(Web page revision data)
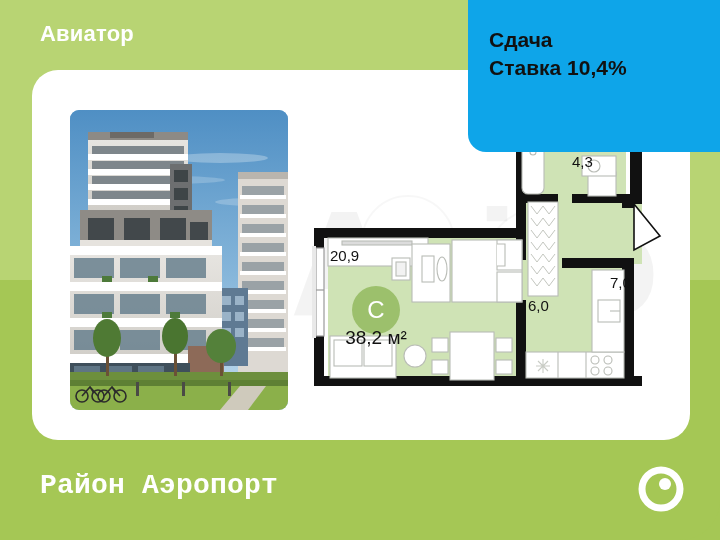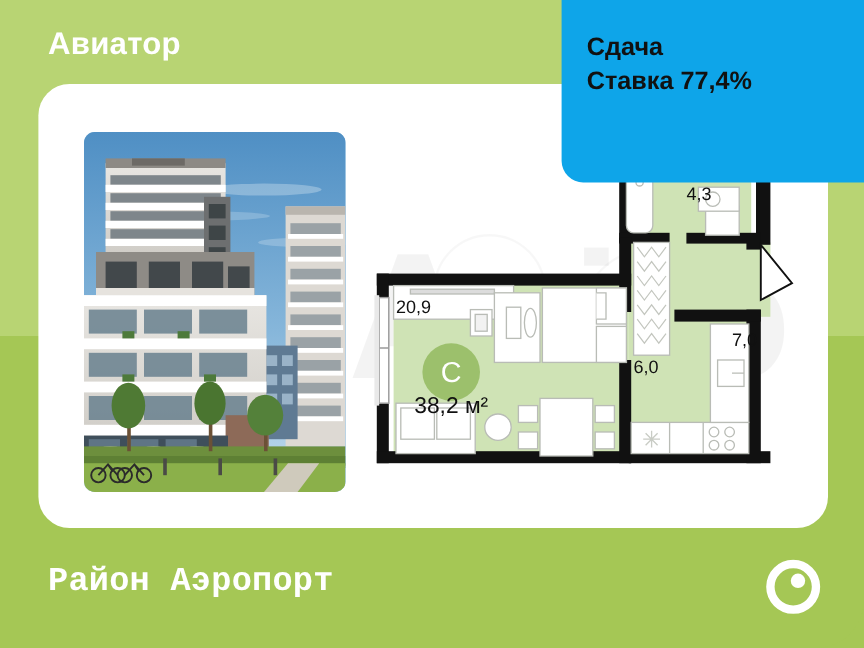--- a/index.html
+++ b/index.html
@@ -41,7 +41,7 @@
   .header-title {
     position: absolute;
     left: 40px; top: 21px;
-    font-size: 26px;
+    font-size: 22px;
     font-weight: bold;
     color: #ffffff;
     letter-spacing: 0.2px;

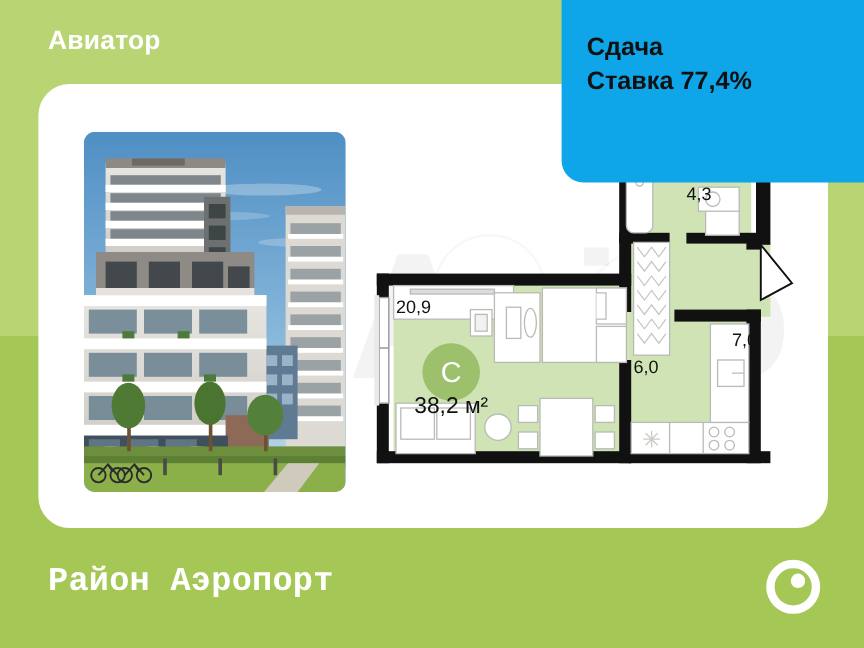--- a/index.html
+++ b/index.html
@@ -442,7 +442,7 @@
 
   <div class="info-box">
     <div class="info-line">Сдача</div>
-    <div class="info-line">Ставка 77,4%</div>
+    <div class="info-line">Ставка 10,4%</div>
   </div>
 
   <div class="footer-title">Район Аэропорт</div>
==
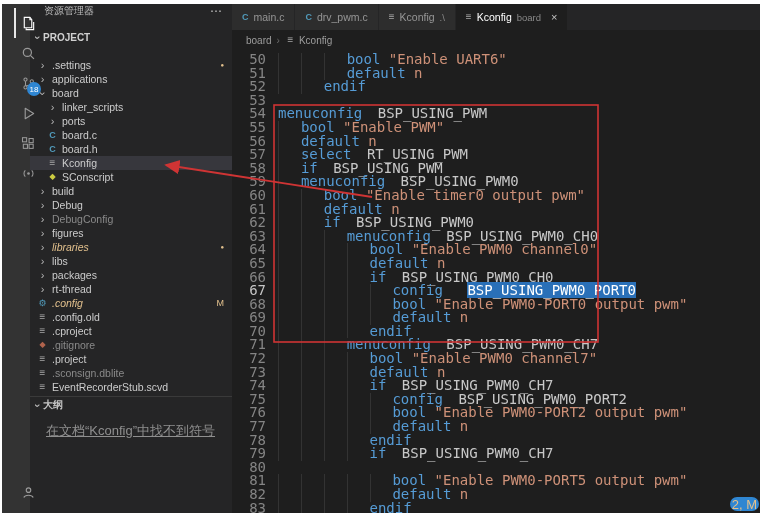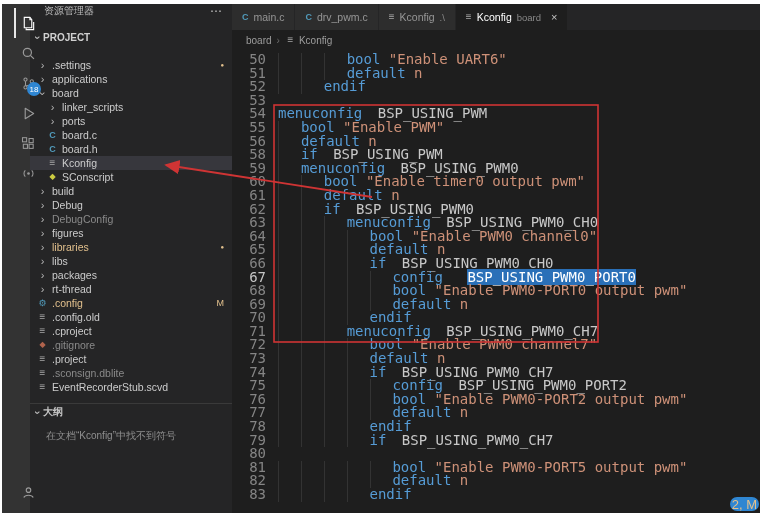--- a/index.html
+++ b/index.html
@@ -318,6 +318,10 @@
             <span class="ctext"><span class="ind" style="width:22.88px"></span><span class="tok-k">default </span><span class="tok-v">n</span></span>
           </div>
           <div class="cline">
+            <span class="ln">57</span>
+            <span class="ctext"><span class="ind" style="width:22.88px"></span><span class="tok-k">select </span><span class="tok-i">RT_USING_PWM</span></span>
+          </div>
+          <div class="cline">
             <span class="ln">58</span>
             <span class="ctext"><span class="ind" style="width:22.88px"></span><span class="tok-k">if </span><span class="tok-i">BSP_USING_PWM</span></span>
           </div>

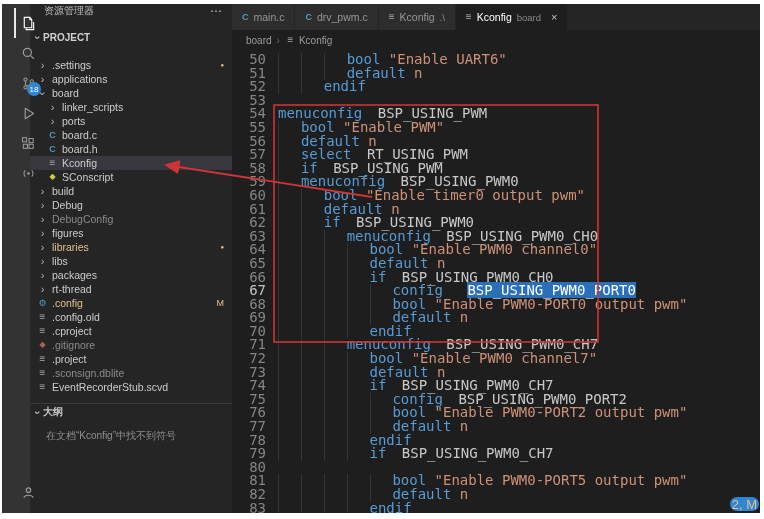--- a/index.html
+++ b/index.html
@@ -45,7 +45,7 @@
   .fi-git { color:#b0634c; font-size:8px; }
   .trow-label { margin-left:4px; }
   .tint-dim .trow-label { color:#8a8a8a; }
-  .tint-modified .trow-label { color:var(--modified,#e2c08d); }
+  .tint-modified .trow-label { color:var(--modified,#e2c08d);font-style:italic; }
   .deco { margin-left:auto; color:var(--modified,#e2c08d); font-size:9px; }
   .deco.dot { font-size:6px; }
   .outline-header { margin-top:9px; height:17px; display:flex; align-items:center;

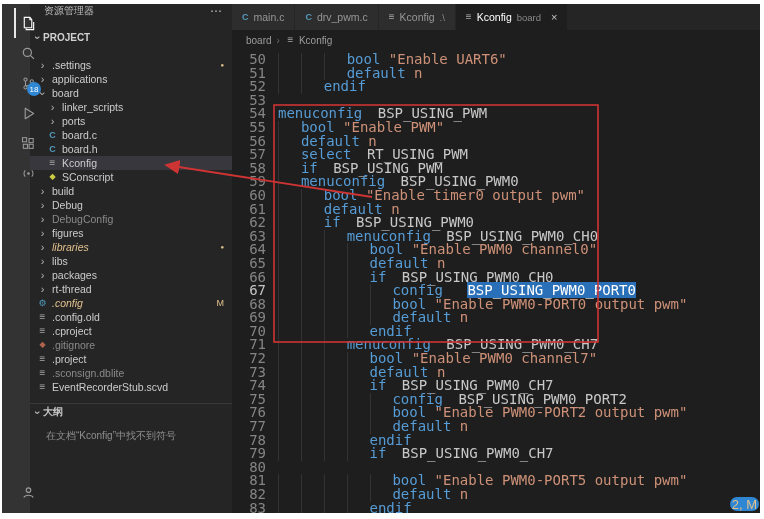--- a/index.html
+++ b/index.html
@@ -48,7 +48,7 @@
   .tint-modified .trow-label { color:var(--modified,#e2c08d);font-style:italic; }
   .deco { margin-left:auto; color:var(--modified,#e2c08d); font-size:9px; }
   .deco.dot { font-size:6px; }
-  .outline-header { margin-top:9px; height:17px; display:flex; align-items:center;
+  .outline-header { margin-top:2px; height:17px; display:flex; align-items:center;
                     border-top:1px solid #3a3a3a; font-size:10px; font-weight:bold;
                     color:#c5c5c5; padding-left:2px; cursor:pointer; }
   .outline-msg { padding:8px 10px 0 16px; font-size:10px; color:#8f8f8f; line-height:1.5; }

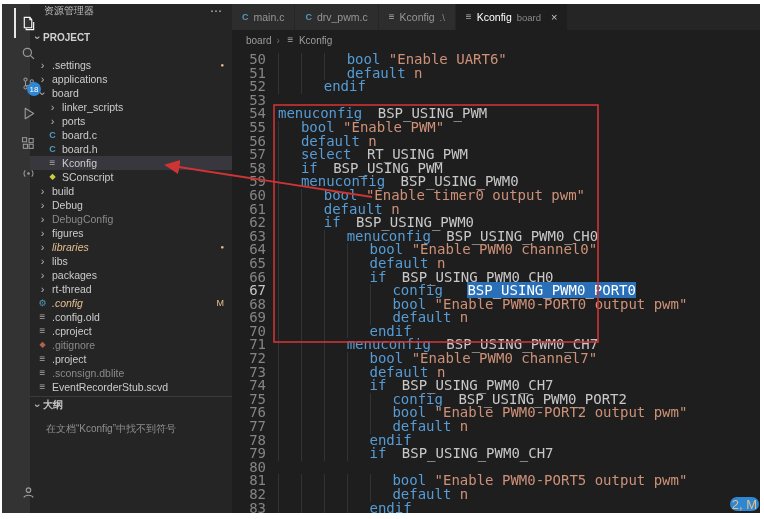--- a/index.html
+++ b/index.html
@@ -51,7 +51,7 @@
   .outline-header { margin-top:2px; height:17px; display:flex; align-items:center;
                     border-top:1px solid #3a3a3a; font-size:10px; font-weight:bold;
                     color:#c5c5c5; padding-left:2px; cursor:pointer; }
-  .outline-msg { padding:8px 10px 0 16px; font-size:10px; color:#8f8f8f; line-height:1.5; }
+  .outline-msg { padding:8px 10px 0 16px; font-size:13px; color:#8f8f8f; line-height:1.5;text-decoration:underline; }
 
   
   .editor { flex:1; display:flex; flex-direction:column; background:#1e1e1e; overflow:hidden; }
--
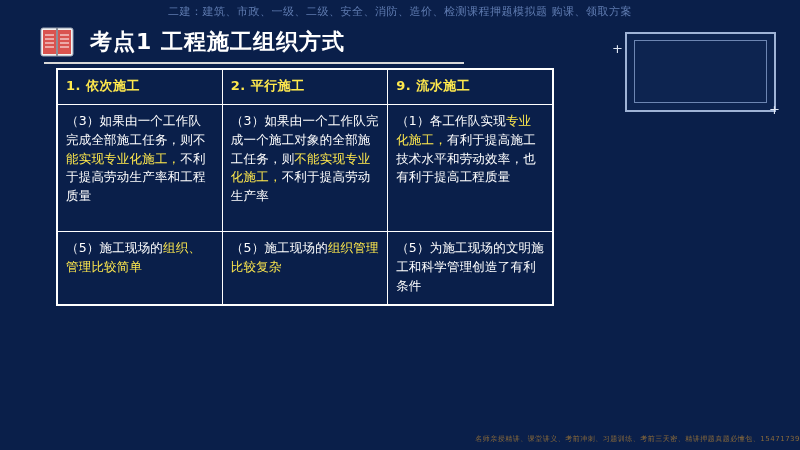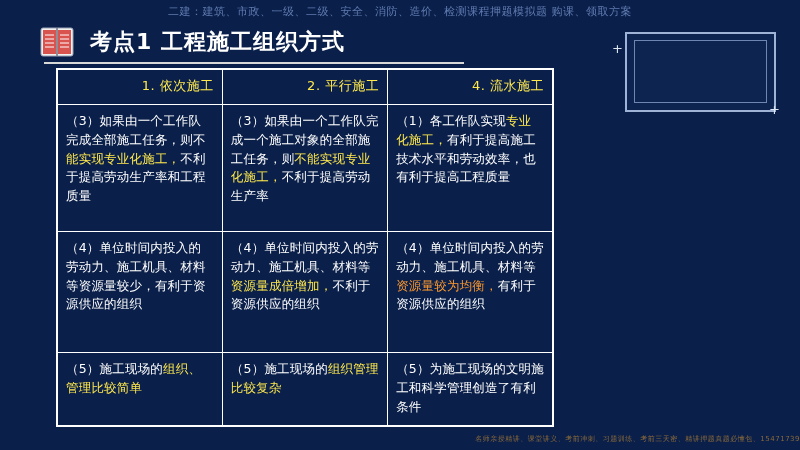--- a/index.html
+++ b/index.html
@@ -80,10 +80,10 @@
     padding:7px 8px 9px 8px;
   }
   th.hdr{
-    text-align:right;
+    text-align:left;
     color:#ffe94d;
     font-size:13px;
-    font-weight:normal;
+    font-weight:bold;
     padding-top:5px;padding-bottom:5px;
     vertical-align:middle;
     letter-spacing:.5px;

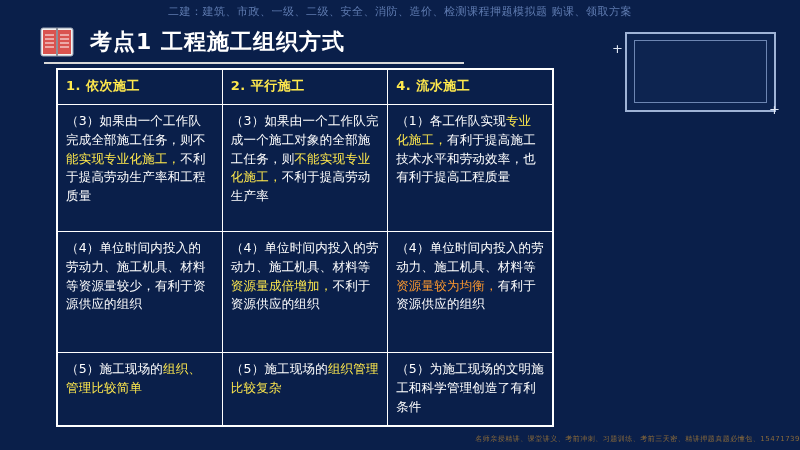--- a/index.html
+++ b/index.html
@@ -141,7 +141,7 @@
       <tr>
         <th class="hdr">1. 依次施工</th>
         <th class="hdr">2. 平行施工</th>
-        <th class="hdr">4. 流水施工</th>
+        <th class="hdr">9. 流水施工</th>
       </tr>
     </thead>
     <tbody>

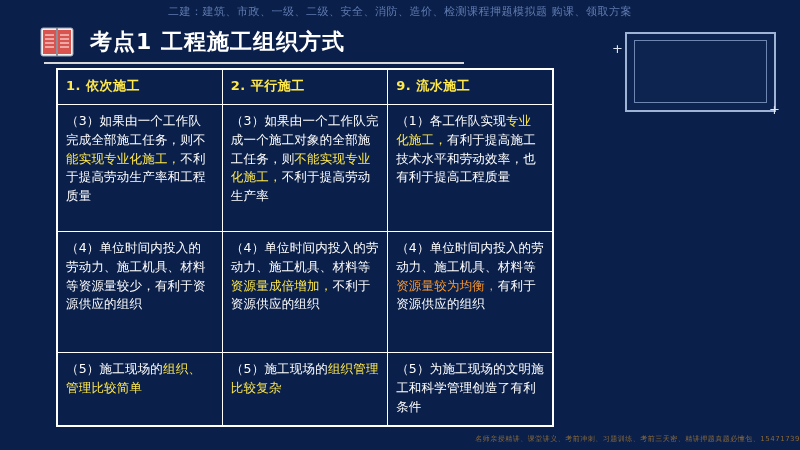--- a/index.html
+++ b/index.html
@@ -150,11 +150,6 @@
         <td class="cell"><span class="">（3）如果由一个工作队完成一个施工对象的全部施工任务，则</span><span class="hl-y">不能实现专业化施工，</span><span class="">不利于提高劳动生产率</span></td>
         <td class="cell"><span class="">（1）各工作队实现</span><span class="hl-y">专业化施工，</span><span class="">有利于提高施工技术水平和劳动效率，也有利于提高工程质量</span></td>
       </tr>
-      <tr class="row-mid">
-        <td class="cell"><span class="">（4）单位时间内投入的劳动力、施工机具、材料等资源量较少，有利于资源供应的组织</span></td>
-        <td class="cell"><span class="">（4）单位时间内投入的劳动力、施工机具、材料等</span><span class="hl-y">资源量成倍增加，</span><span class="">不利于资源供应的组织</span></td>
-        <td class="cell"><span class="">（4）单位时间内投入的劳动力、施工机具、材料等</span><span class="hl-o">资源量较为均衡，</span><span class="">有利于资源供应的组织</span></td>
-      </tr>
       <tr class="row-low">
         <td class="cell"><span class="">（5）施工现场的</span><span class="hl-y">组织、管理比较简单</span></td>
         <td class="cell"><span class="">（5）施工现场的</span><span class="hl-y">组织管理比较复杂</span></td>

= TASK OBJECTIVE =
Search the records above for the string "info". Copy every line that contains it.

= REPLY TO THE EXERCISE =
   <div class="info-box">
     <div class="info-line">Сдача</div>
-    <div class="info-line">Ставка 77,4%</div>
+    <div class="info-line">Ставка 10,4%</div>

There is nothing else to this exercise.